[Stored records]
---
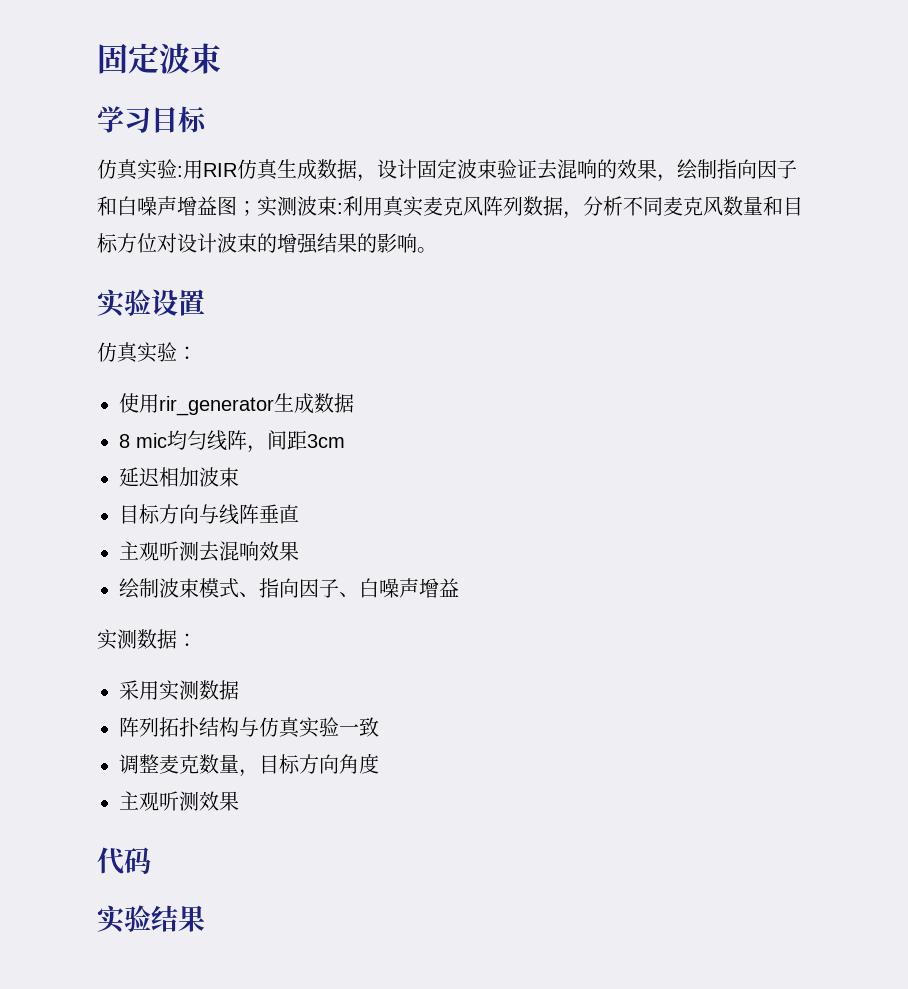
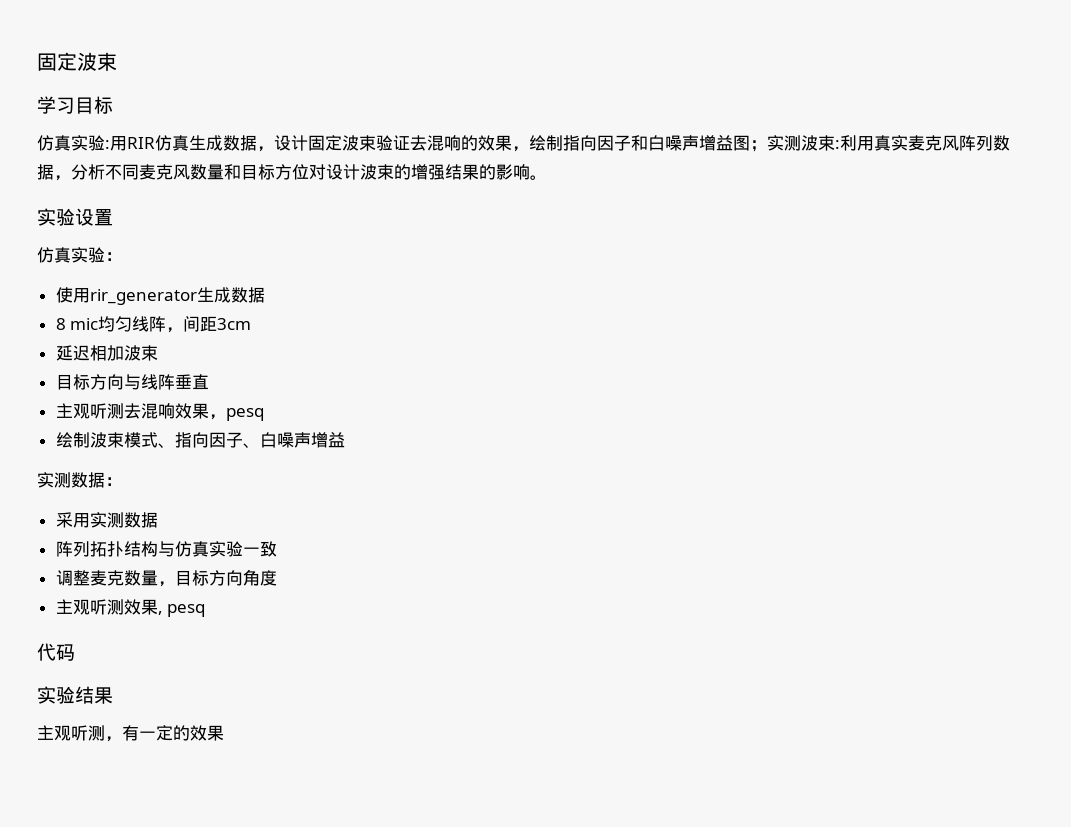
(299, 551) none -> [208,408,264,421] ，pesq
(239, 801) none -> [157,604,206,617] , pesq
(205, 918) none -> [37,725,224,742] // 主观听测，有一定的效果

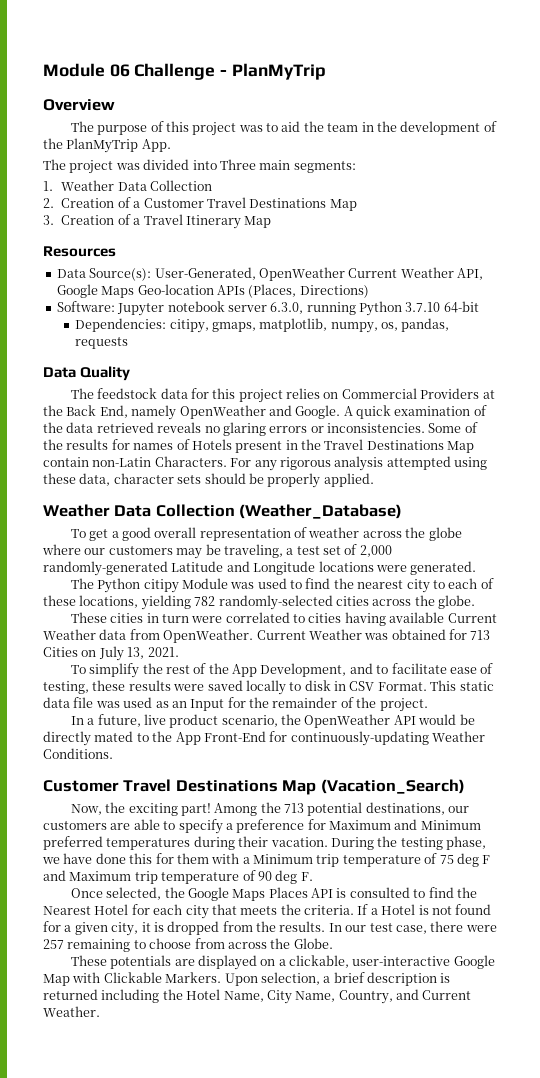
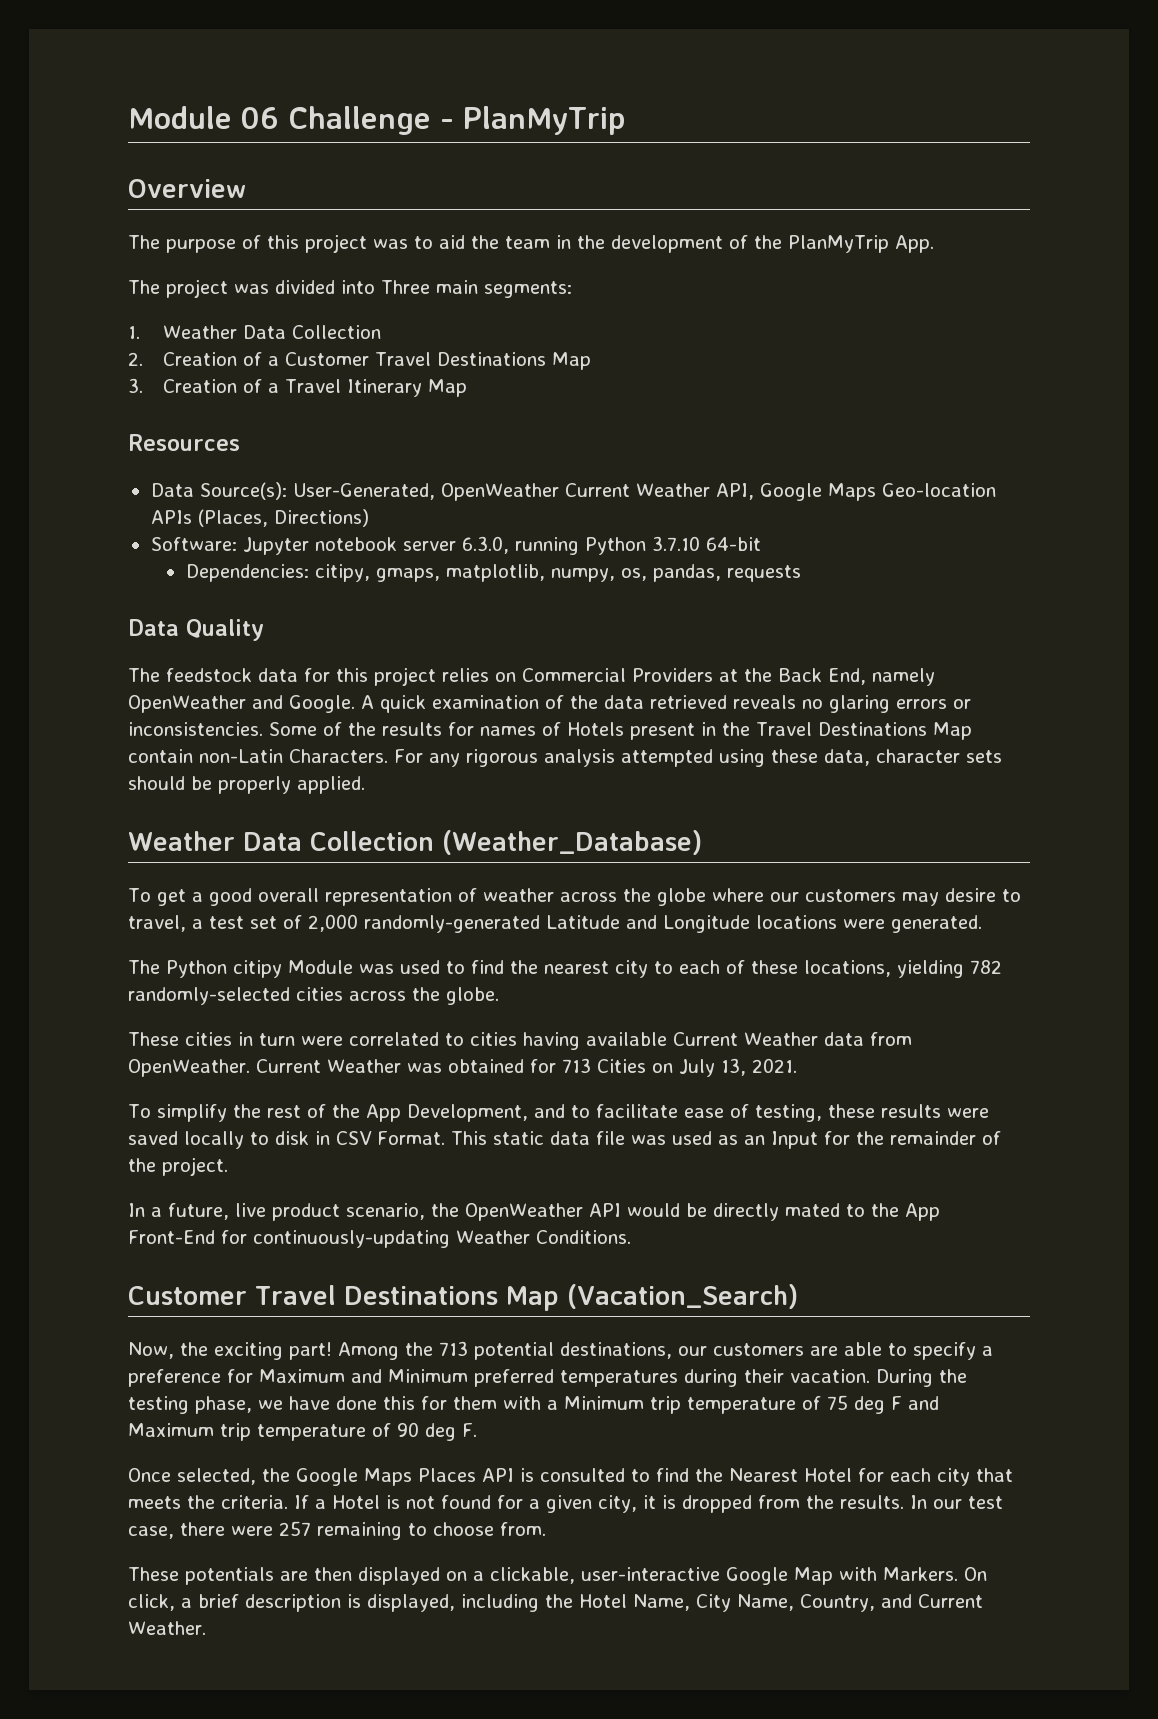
[205,544,283,558] be traveling, -> [944,888,1021,902] [128,915,186,932] desire to travel,
[194,938,333,949] from across the Globe. -> [500,1522,546,1536] from.
(195, 962) none -> [314,1567,352,1581] then
[103,972,320,986] Clickable Markers. Upon selection, -> [883,1567,987,1581] [128,1594,175,1611] Markers. On click,
[43,989,98,1000] returned -> [367,1594,455,1612] displayed,

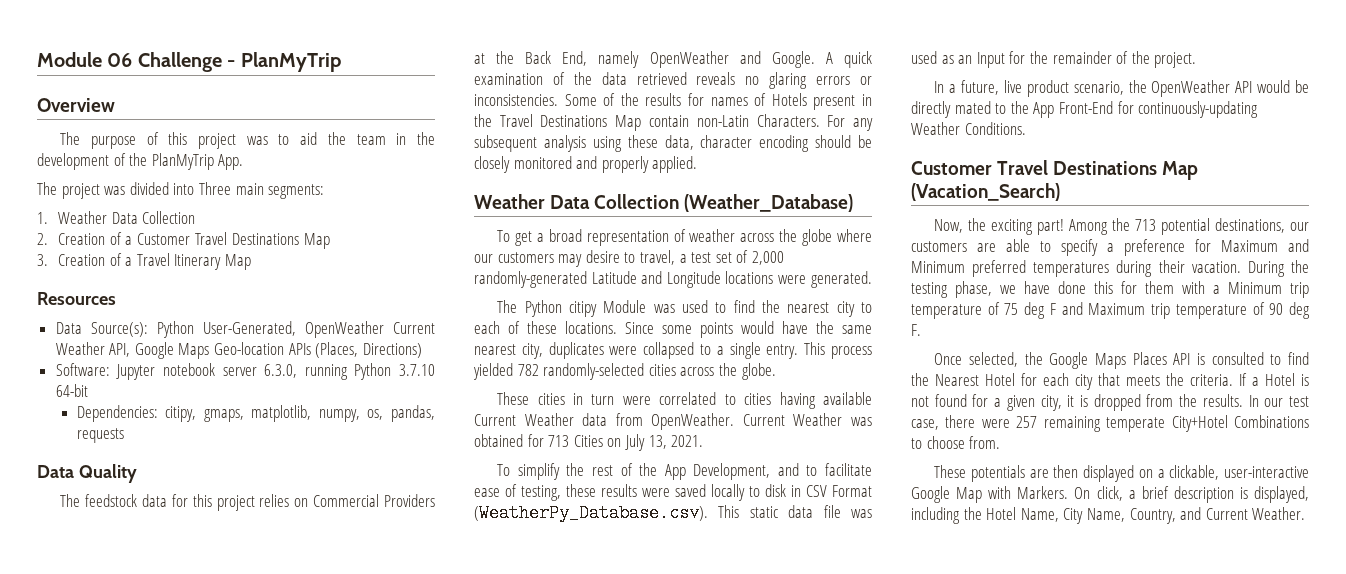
(287, 491) none -> [156,321,194,338] Python
[466,749,713,767] rigorous analysis attempted -> [474,135,586,152] subsequent analysis
[966,750,1002,763] sets -> [759,135,810,152] encoding
(212, 783) none -> [474,156,598,173] closely monitored and
[208,888,319,906] good overall -> [548,229,582,242] broad
[804,960,964,978] locations, yielding -> [565,321,872,338] [474,342,872,359] [473,363,513,380] locations. Since some points would have the same nearest city, duplicates were collapsed to a single entry. This process yielded
[377,1131,445,1145] Format. -> [832,485,872,497] [474,504,708,522] Format (WeatherPy_Database.csv).
(402, 1531) none -> [1106,415,1309,432] temperate City+Hotel Combinations

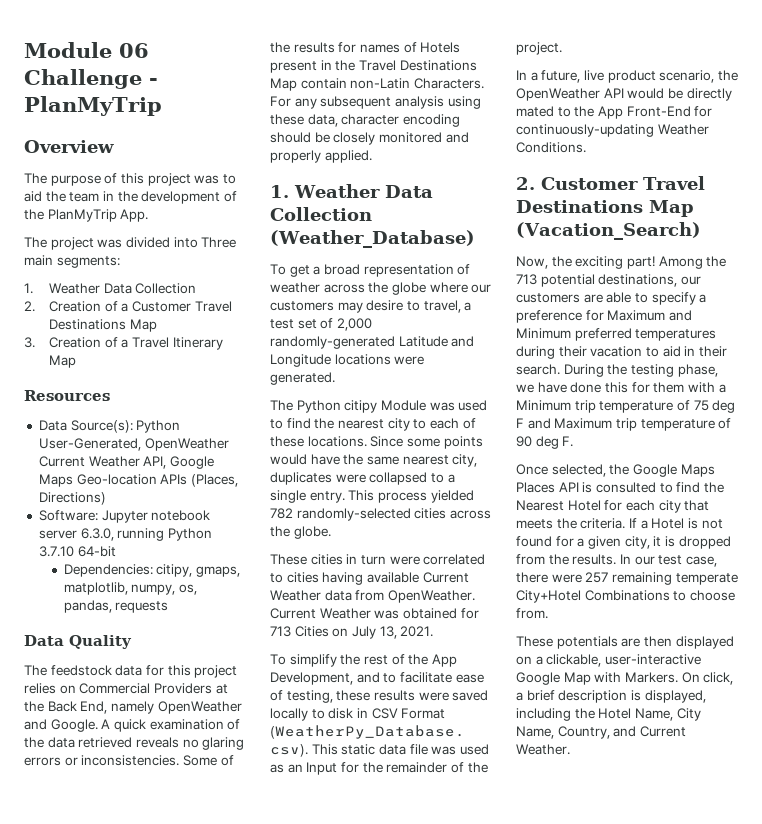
(698, 164) none -> [270,185,289,198] 1.
(1026, 128) none -> [516,177,535,190] 2.
[1191,261,1241,273] vacation. -> [590,346,727,357] [516,364,560,375] vacation to aid in their search.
---
## Your assignment
Could every entry above be printed again exactly, images excluded?

## Reply
(299, 551) none -> [208,408,264,421] ，pesq
(239, 801) none -> [157,604,206,617] , pesq
(205, 918) none -> [37,725,224,742] // 主观听测，有一定的效果

[205,544,283,558] be traveling, -> [944,888,1021,902] [128,915,186,932] desire to travel,
[194,938,333,949] from across the Globe. -> [500,1522,546,1536] from.
(195, 962) none -> [314,1567,352,1581] then
[103,972,320,986] Clickable Markers. Upon selection, -> [883,1567,987,1581] [128,1594,175,1611] Markers. On click,
[43,989,98,1000] returned -> [367,1594,455,1612] displayed,

(287, 491) none -> [156,321,194,338] Python
[466,749,713,767] rigorous analysis attempted -> [474,135,586,152] subsequent analysis
[966,750,1002,763] sets -> [759,135,810,152] encoding
(212, 783) none -> [474,156,598,173] closely monitored and
[208,888,319,906] good overall -> [548,229,582,242] broad
[804,960,964,978] locations, yielding -> [565,321,872,338] [474,342,872,359] [473,363,513,380] locations. Since some points would have the same nearest city, duplicates were collapsed to a single entry. This process yielded
[377,1131,445,1145] Format. -> [832,485,872,497] [474,504,708,522] Format (WeatherPy_Database.csv).
(402, 1531) none -> [1106,415,1309,432] temperate City+Hotel Combinations

(698, 164) none -> [270,185,289,198] 1.
(1026, 128) none -> [516,177,535,190] 2.
[1191,261,1241,273] vacation. -> [590,346,727,357] [516,364,560,375] vacation to aid in their search.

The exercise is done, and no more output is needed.